So I should go with the deltapage price?


----------



## noob (Apr 10, 2011)

yeah.m also getting same so that i can put in a high end gfx card from the money saved.


----------



## Ankit2695 (Apr 10, 2011)

So this is what I have decided for him-
CPU-Intel Core i5 2400

MOBO-Intel DH61WW

RAM-4GB[2X2GB] DDR3 1333Mhz

Graphics card-MSI GTX560 Twin Frozr II 

HDD-Seagate Barracuda 7200.12 1TB

PSU-Corsair CMPSU 450VX

What will be tha total cost?


----------



## noob (Apr 10, 2011)

Ankit , MOBO-Intel DH61WW lacks HDMI and even DVi too.

if you are using LCD or LED , get a mobo with at-least DVI port for better clarity.

Get Intel 	DH67VR - 16x,8.Ch.S,L / Vga & HDMi, USB 3	FOR 4600 INR
from deltapage

check VGA vs DVI for monitor hookup
and DVI vs VGA? - Yahoo! Answers


----------



## MegaMind (Apr 10, 2011)

*Component*
|
*Make*
|
*Price*
*Processor*
|Intel Core i5 2400|9500
*Motherboard*
|Intel DH61WW|3700
*RAM*
|G.Skill Ripjaws F3-12800CL9D-4GBRL|2400
*HDD*
|Seagate 1TB|2600
*PSU*
|Corsair VX450W|3500
*GPU*
|MSI GTX560 Twin Frozr II |14500
*Total*
||36200


talktoanil said:


> Ankit , MOBO-Intel DH61WW lacks HDMI and even DVi too.
> 
> if you are using LCD or LED , get a mobo with at-least DVI port for better clarity.
> 
> ...



@talktoanil since the OP is getting the GPU he doesnt need onboard display connectors..


----------



## noob (Apr 10, 2011)

ohhh so monitor is connected to PC using say DVI port of LCD to DVI port of gfx card ??


----------



## MegaMind (Apr 10, 2011)

Ya...
If monitor has HDMI, then HDMI of LCD to HDMI of gfx card


----------



## noob (Apr 10, 2011)

any benefit of HDMI over DVI when it comes to clarity ??


----------



## MegaMind (Apr 10, 2011)

the image quality of DVI is exactly the same as HDMI. The only disadvantage DVI over HDMI is the fact the it doesn’t carry audio.


----------



## Ankit2695 (Apr 10, 2011)

His screen has a VGA 'cable'..how will DVI be useful to him?

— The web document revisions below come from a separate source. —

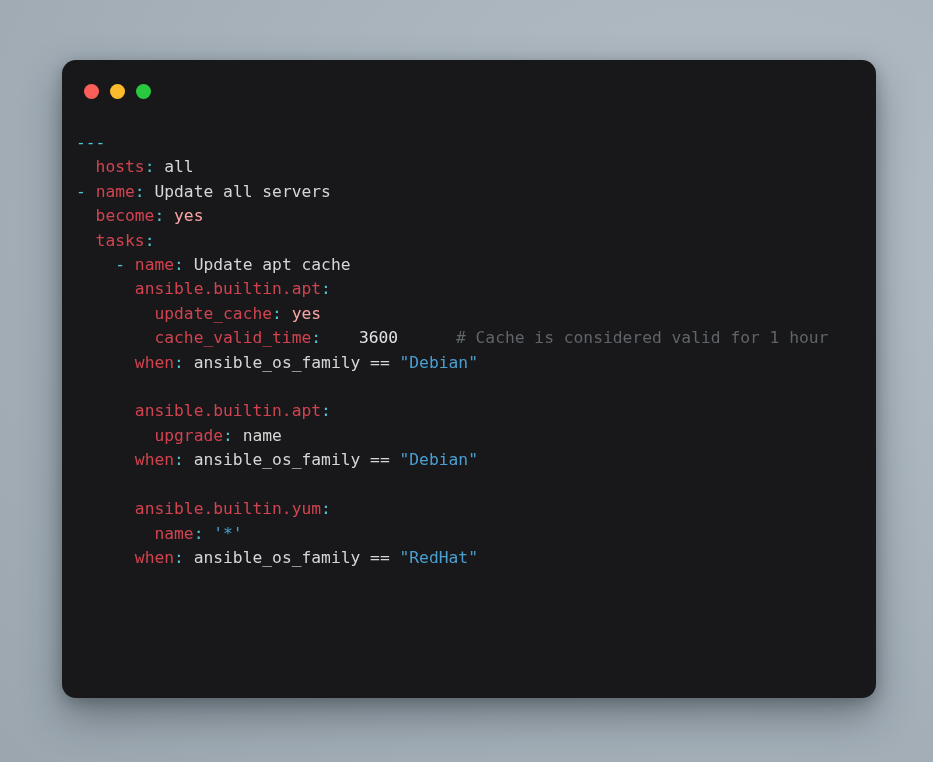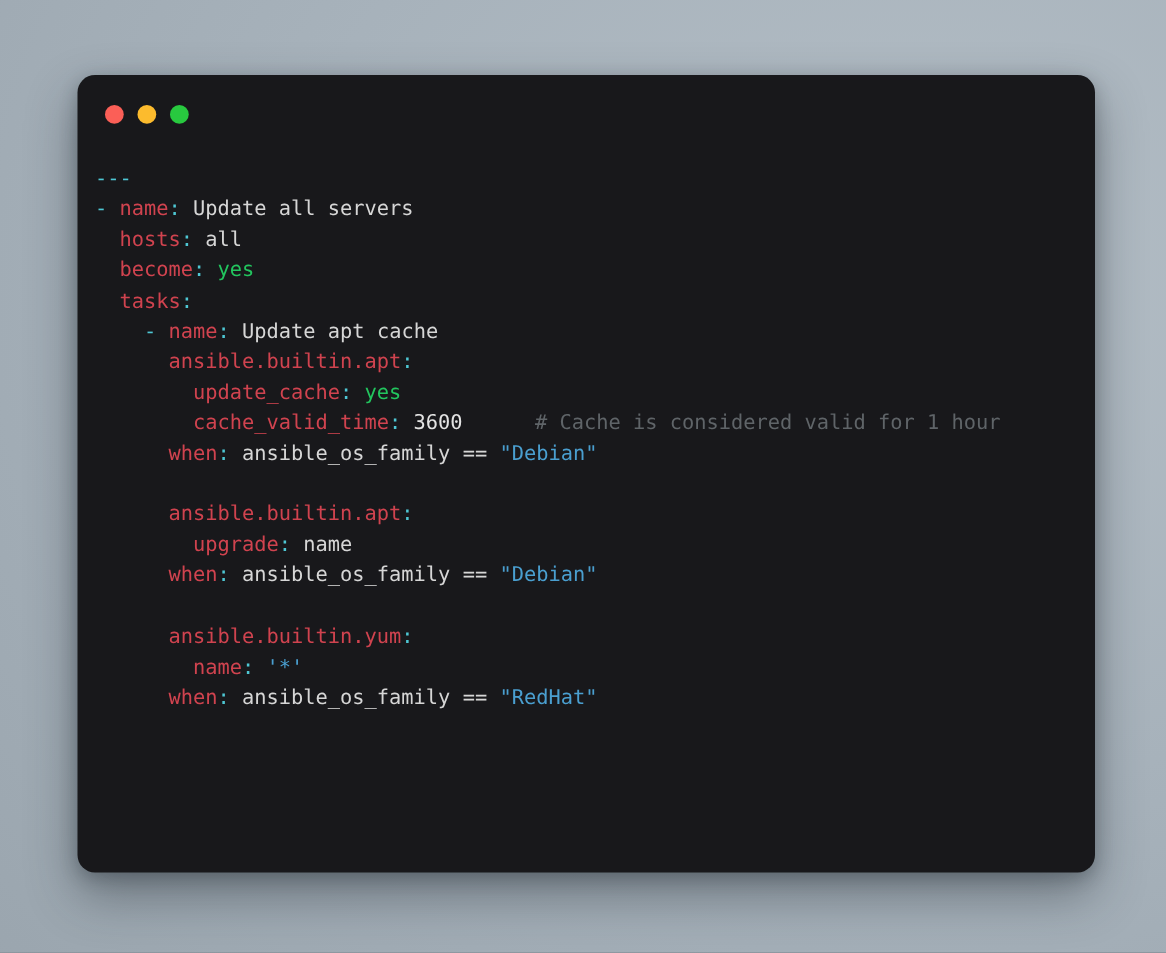--- a/index.html
+++ b/index.html
@@ -107,8 +107,8 @@
 
   <div id="code-area">
     <pre id="code-block"><span class="ln"><span class="t-punct">---</span>
+</span><span class="ln"><span class="t-text">  </span><span class="t-key">hosts</span><span class="t-punct">:</span><span class="t-text"> all</span>
 </span><span class="ln"><span class="t-punct">-</span><span class="t-text"> </span><span class="t-key">name</span><span class="t-punct">:</span><span class="t-text"> Update all servers</span>
-</span><span class="ln"><span class="t-text">  </span><span class="t-key">hosts</span><span class="t-punct">:</span><span class="t-text"> all</span>
 </span><span class="ln"><span class="t-text">  </span><span class="t-key">become</span><span class="t-punct">:</span><span class="t-text"> </span><span class="t-bool">yes</span>
 </span><span class="ln"><span class="t-text">  </span><span class="t-key">tasks</span><span class="t-punct">:</span>
 </span><span class="ln"><span class="t-text">    </span><span class="t-punct">-</span><span class="t-text"> </span><span class="t-key">name</span><span class="t-punct">:</span><span class="t-text"> Update apt cache</span>

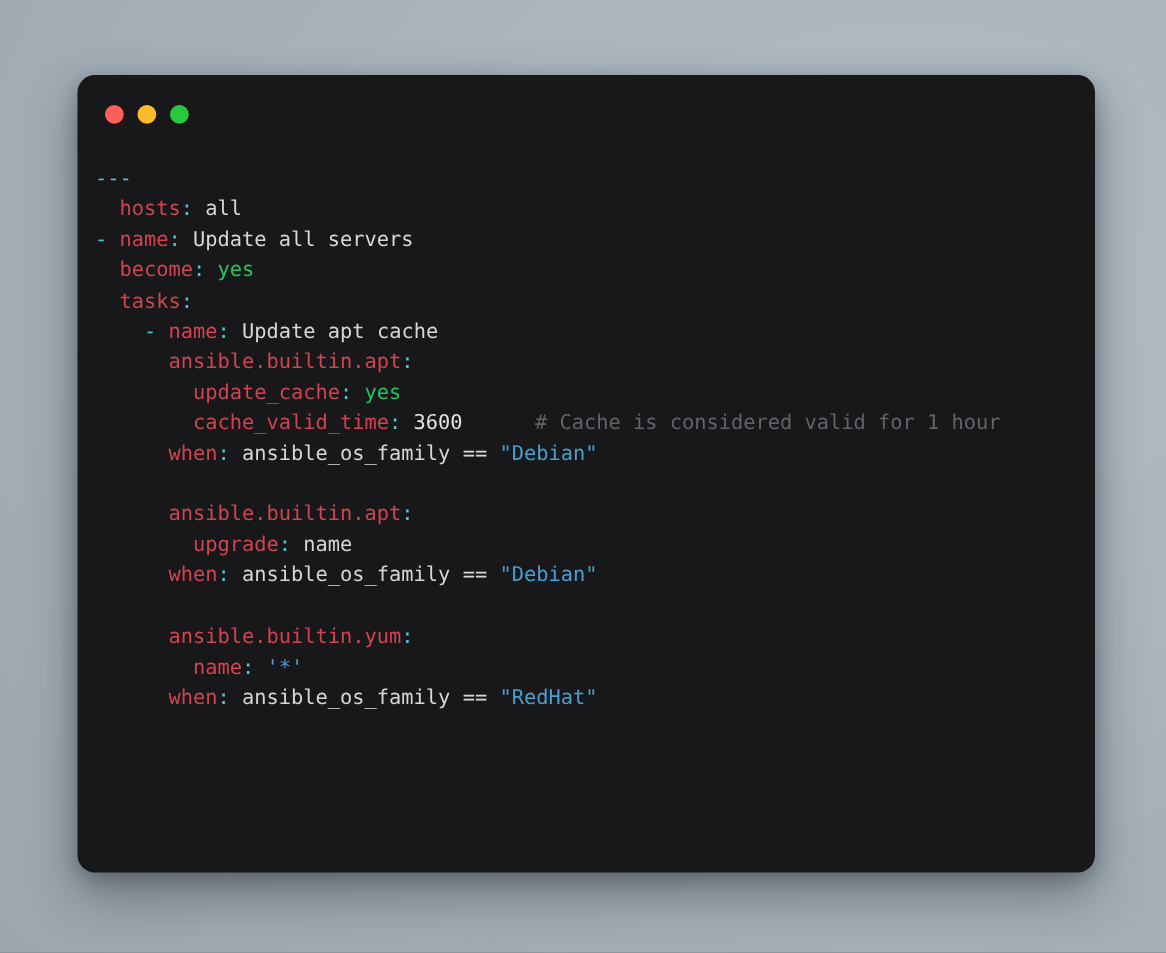--- a/index.html
+++ b/index.html
@@ -87,7 +87,7 @@
   .t-punct   { color: #4ec7d4; }   
   .t-key     { color: #d0434f; }   
   .t-text    { color: #d6d6d6; }   
-  .t-bool    { color: #22c55e; }   
+  .t-bool    { color: #fca5a5; }   
   .t-num     { color: #e3e3e3; }   
   .t-str     { color: #4a9fd0; }   
   .t-comment { color: #5f6468; margin-left: 48px; }   

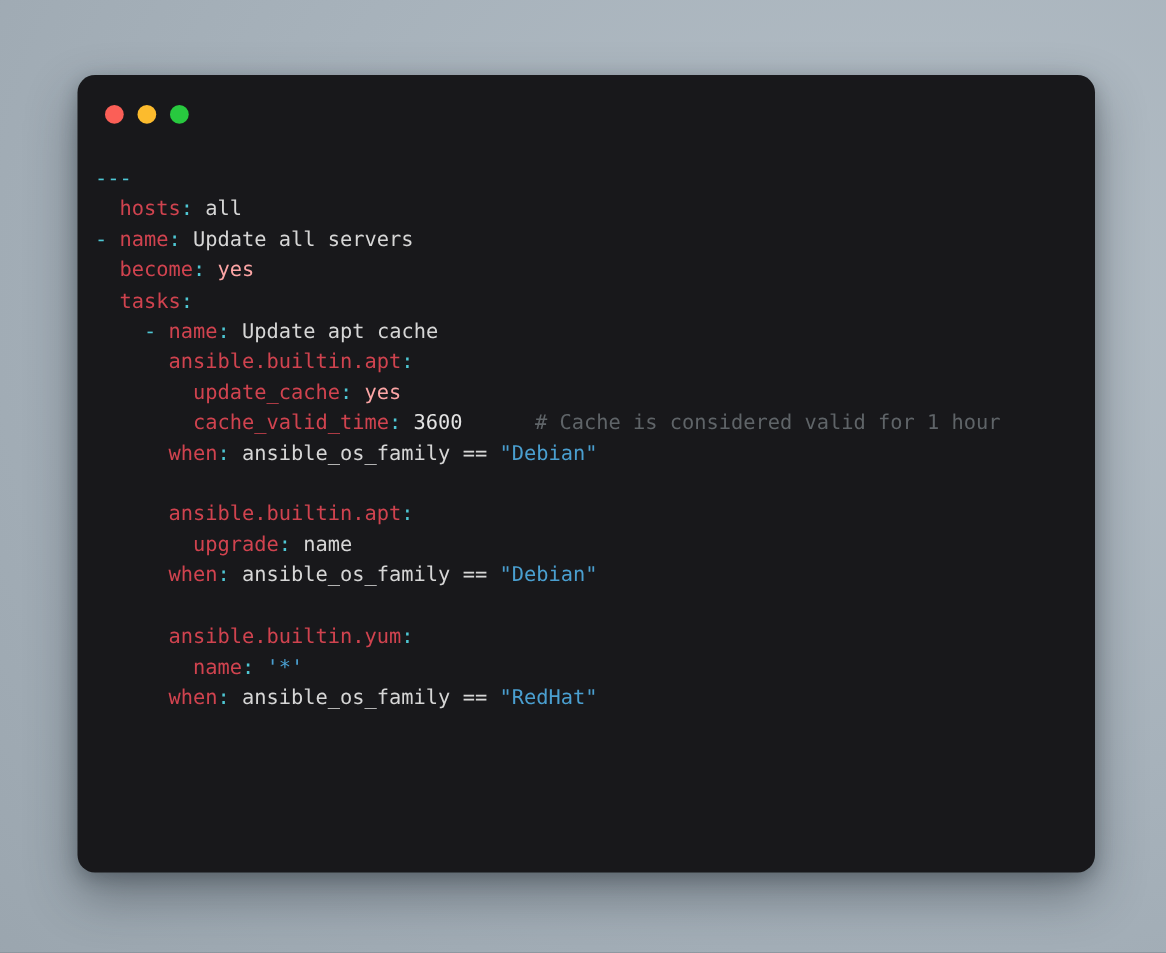--- a/index.html
+++ b/index.html
@@ -88,7 +88,7 @@
   .t-key     { color: #d0434f; }   
   .t-text    { color: #d6d6d6; }   
   .t-bool    { color: #fca5a5; }   
-  .t-num     { color: #e3e3e3; }   
+  .t-num     { color: #e3e3e3; margin-left: 28px; }   
   .t-str     { color: #4a9fd0; }   
   .t-comment { color: #5f6468; margin-left: 48px; }   
 </style>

Yaa..That's what I was thinking..
I am getting a GPU so why would I need a onboard display port?.

I am also thinking that a MSI  GTX 560 Twin Frozr 2 will be an overkill for that resolution..


----------



## MegaMind (Apr 10, 2011)

Ankit2695 said:


> His screen has a VGA 'cable'..how will DVI be useful to him?


DVI to VGA adapter is bundled with the GPU so no worries.. 



Ankit2695 said:


> I am also thinking that a MSI  GTX 560 Twin Frozr 2 will be an overkill for that resolution..


I hope so..
But will b future proof, also if the monitor is changed to a full HD, u can stay cool about GPU..


----------



## Jaskanwar Singh (Apr 10, 2011)

although i suggest a Sapphire 6950 1GB for 14.3k


----------



## Ankit2695 (Apr 11, 2011)

6950 or 560??


----------



## Cilus (Apr 12, 2011)

Its completely your choice. In stock setting hD 6950 1 GB is better than GTX 560, but if you starts to overclock a lot GTX 560 offers better performance. So its completely upto you, how u are gonna stress ur card.


----------



## vickybat (Apr 12, 2011)

Ankit2695 said:


> 6950 or 560??



Get a factory overclocked gtx 560. It will be similar in performance with a 6950. You can even further overclock the card to reach gtx 570 levels or play safe at stock clocks.

The card to get is *Msi Gtx 560 Twin frozr II OC @ 14.5k*.


----------



## thetechfreak (Apr 12, 2011)

Be sure to get the twin frozr card. If you get a card thats already overclocked and doesnt have such a good cooling solution you cant oc more.
With this you will have no such worries.


----------



## nilgtx260 (Apr 12, 2011)

go for Gigabyte GTX 560Ti SOC 1GHz version or MSI GTX 560Ti Twin Frozr II SOC 950MHz version....they r beast


----------



## Piyush (Apr 13, 2011)

if someone is confused in which 560 to go for...then check this out

Conclusion : Five Overclocked GeForce GTX 560 Ti Cards, Compared


----------



## vickybat (Apr 13, 2011)

*@talktoanil*

He will go with a discrete gpu and a 6850 , 6950 or gtx 560 has dvi and hdmi connectivity.


----------